* **RECORDS TO USE**:
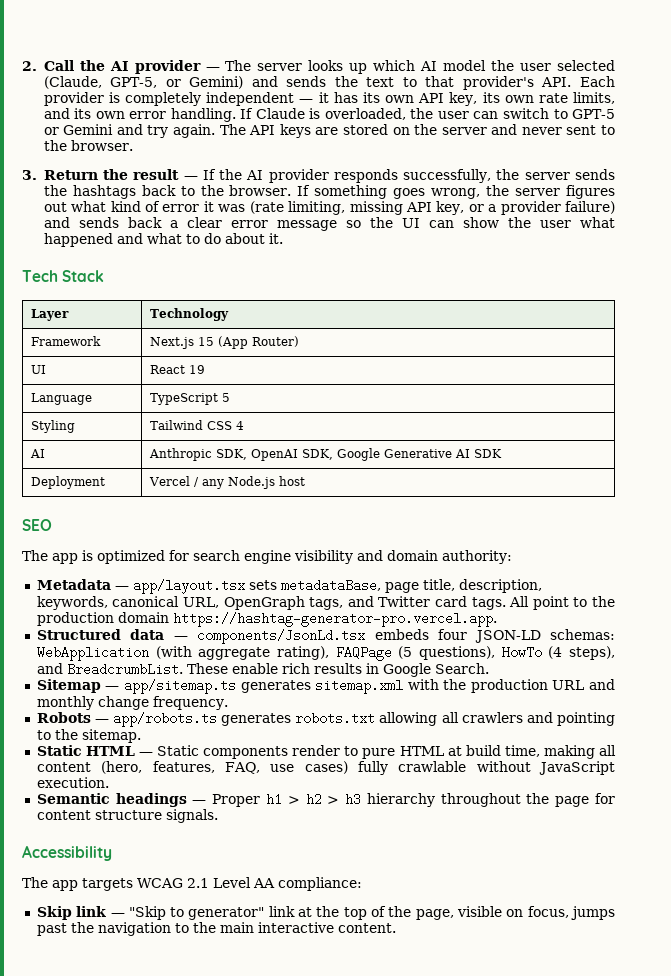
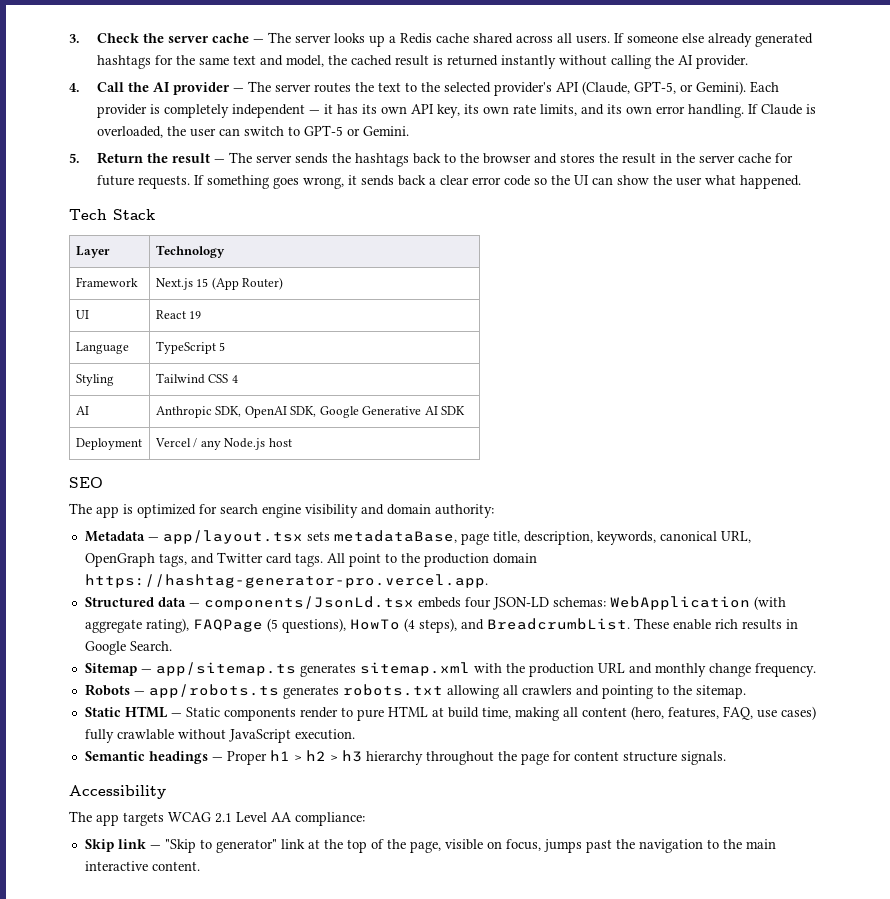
- 2. Call the AI provider — The server looks up which AI model the user selected (Claude, GPT-5, or Gemini) and sends the text to that provider's API. Each provider is completely independent — it has its own API key, its own rate limits, and its own error handling.
+ 3. Check the server cache — The server looks up a Redis cache shared across all users. If someone else already generated hashtags for the same text and model, the cached result is returned instantly without calling the AI provider.
+ 4. Call the AI provider — The server routes the text to the selected provider's API (Claude, GPT-5, or Gemini). Each provider is completely independent — it has its own API key, its own rate limits, and its own error handling.
- If Claude is overloaded, the user can switch to GPT-5 or Gemini and try again. The API keys are stored on the server and never sent to the browser.
- 3. Return the result — If the AI provider responds successfully, the server sends the hashtags back to the browser. If something goes wrong, the server figures out what kind of error it was (rate limiting, missing API key, or a provider failure) and sends back a clear error message so the UI can show the user what happened and what to do about it.
+ If Claude is overloaded, the user can switch to GPT-5 or Gemini.
+ 5. Return the result — The server sends the hashtags back to the browser and stores the result in the server cache for future requests. If something goes wrong, it sends back a clear error code so the UI can show the user what happened.

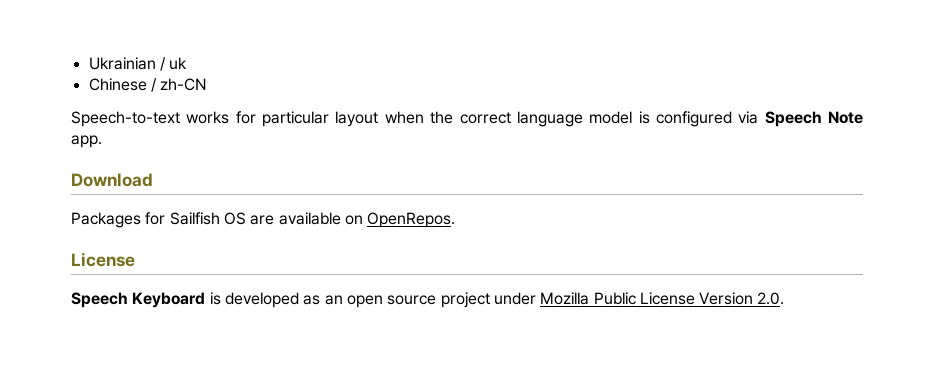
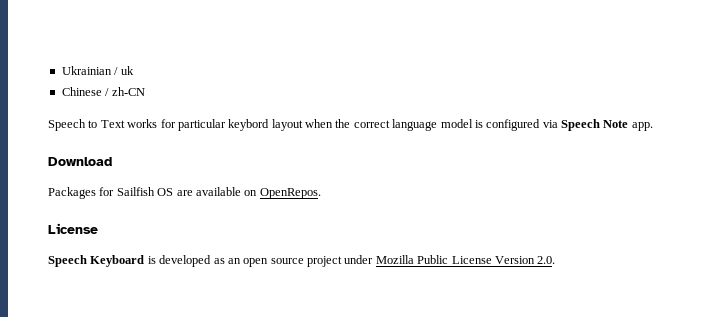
- Speech-to-text works for particular layout when the correct language model is configured via Speech Note app.
+ Speech to Text works for particular keybord layout when the correct language model is configured via Speech Note app.

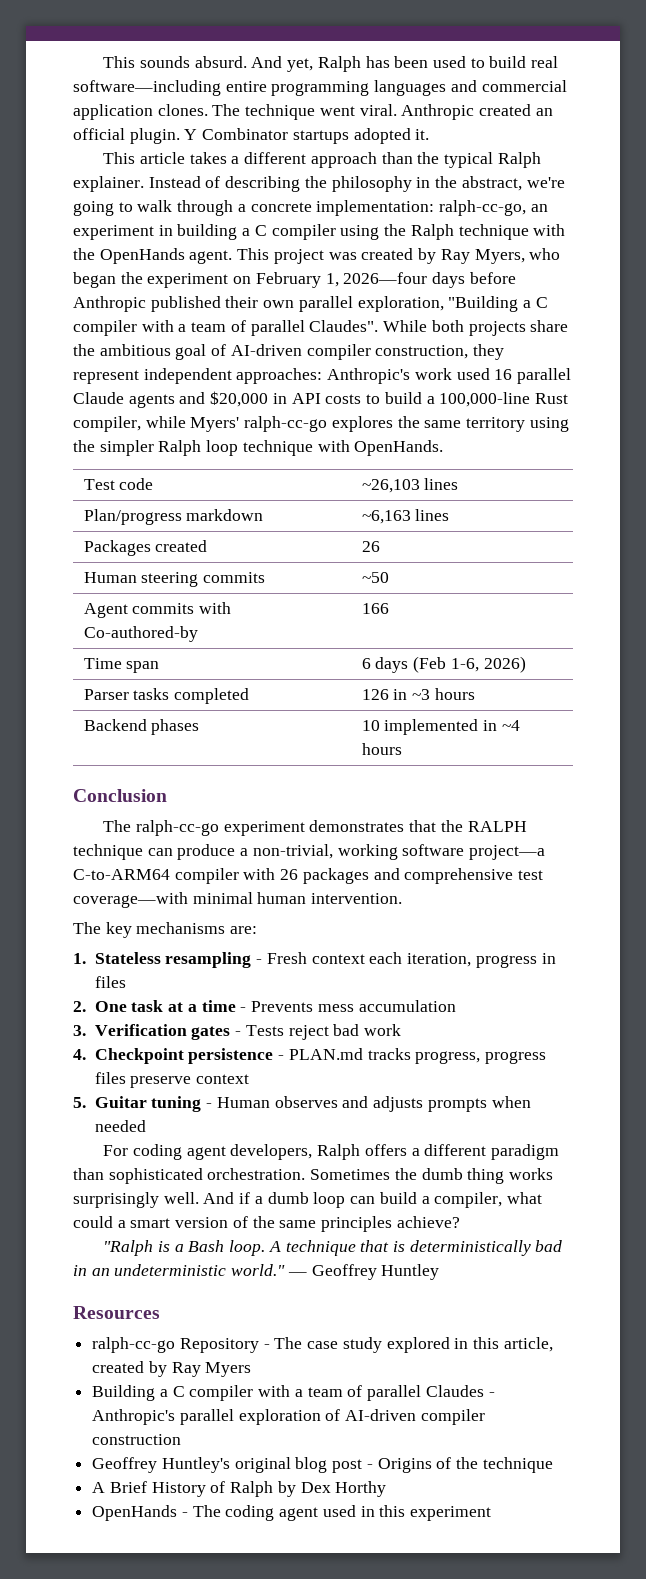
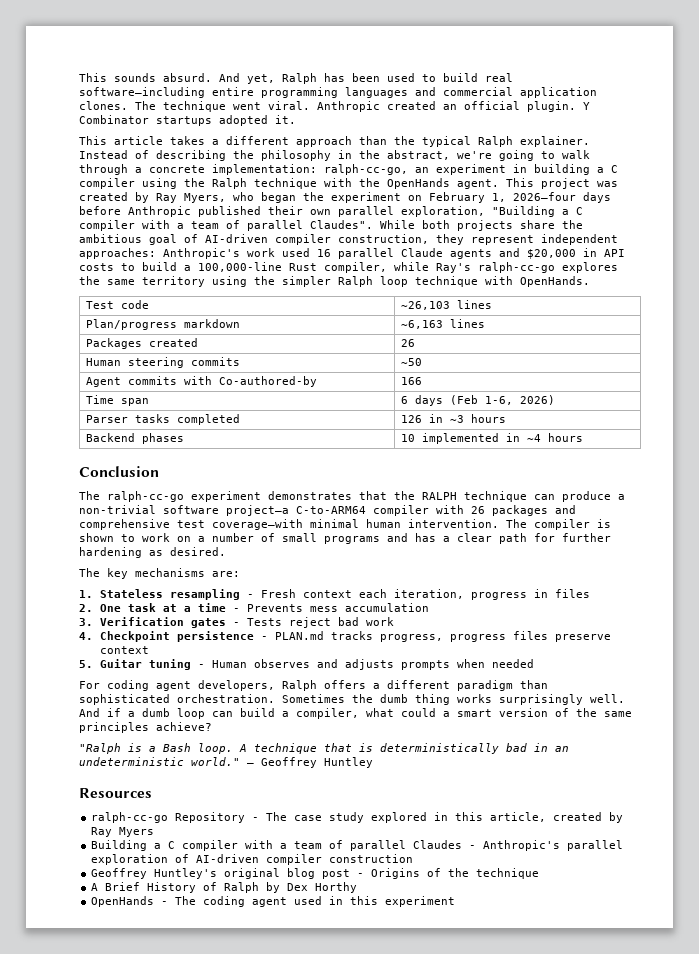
- While both projects share the ambitious goal of AI-driven compiler construction, they represent independent approaches: Anthropic's work used 16 parallel Claude agents and $20,000 in API costs to build a 100,000-line Rust compiler, while Myers' ralph-cc-go explores the same territory using the simpler Ralph loop technique with OpenHands.
+ While both projects share the ambitious goal of AI-driven compiler construction, they represent independent approaches: Anthropic's work used 16 parallel Claude agents and $20,000 in API costs to build a 100,000-line Rust compiler, while Ray's ralph-cc-go explores the same territory using the simpler Ralph loop technique with OpenHands.
- The ralph-cc-go experiment demonstrates that the RALPH technique can produce a non-trivial, working software project—a C-to-ARM64 compiler with 26 packages and comprehensive test coverage—with minimal human intervention.
+ The ralph-cc-go experiment demonstrates that the RALPH technique can produce a non-trivial software project—a C-to-ARM64 compiler with 26 packages and comprehensive test coverage—with minimal human intervention. The compiler is shown to work on a number of small programs and has a clear path for further hardening as desired.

* **WORK TO BE COMPLETED**: Give the records again exactly, without pictures.

* **SOLUTION FOR THIS TASK**:
- 2. Call the AI provider — The server looks up which AI model the user selected (Claude, GPT-5, or Gemini) and sends the text to that provider's API. Each provider is completely independent — it has its own API key, its own rate limits, and its own error handling.
+ 3. Check the server cache — The server looks up a Redis cache shared across all users. If someone else already generated hashtags for the same text and model, the cached result is returned instantly without calling the AI provider.
+ 4. Call the AI provider — The server routes the text to the selected provider's API (Claude, GPT-5, or Gemini). Each provider is completely independent — it has its own API key, its own rate limits, and its own error handling.
- If Claude is overloaded, the user can switch to GPT-5 or Gemini and try again. The API keys are stored on the server and never sent to the browser.
- 3. Return the result — If the AI provider responds successfully, the server sends the hashtags back to the browser. If something goes wrong, the server figures out what kind of error it was (rate limiting, missing API key, or a provider failure) and sends back a clear error message so the UI can show the user what happened and what to do about it.
+ If Claude is overloaded, the user can switch to GPT-5 or Gemini.
+ 5. Return the result — The server sends the hashtags back to the browser and stores the result in the server cache for future requests. If something goes wrong, it sends back a clear error code so the UI can show the user what happened.

- Speech-to-text works for particular layout when the correct language model is configured via Speech Note app.
+ Speech to Text works for particular keybord layout when the correct language model is configured via Speech Note app.

- While both projects share the ambitious goal of AI-driven compiler construction, they represent independent approaches: Anthropic's work used 16 parallel Claude agents and $20,000 in API costs to build a 100,000-line Rust compiler, while Myers' ralph-cc-go explores the same territory using the simpler Ralph loop technique with OpenHands.
+ While both projects share the ambitious goal of AI-driven compiler construction, they represent independent approaches: Anthropic's work used 16 parallel Claude agents and $20,000 in API costs to build a 100,000-line Rust compiler, while Ray's ralph-cc-go explores the same territory using the simpler Ralph loop technique with OpenHands.
- The ralph-cc-go experiment demonstrates that the RALPH technique can produce a non-trivial, working software project—a C-to-ARM64 compiler with 26 packages and comprehensive test coverage—with minimal human intervention.
+ The ralph-cc-go experiment demonstrates that the RALPH technique can produce a non-trivial software project—a C-to-ARM64 compiler with 26 packages and comprehensive test coverage—with minimal human intervention. The compiler is shown to work on a number of small programs and has a clear path for further hardening as desired.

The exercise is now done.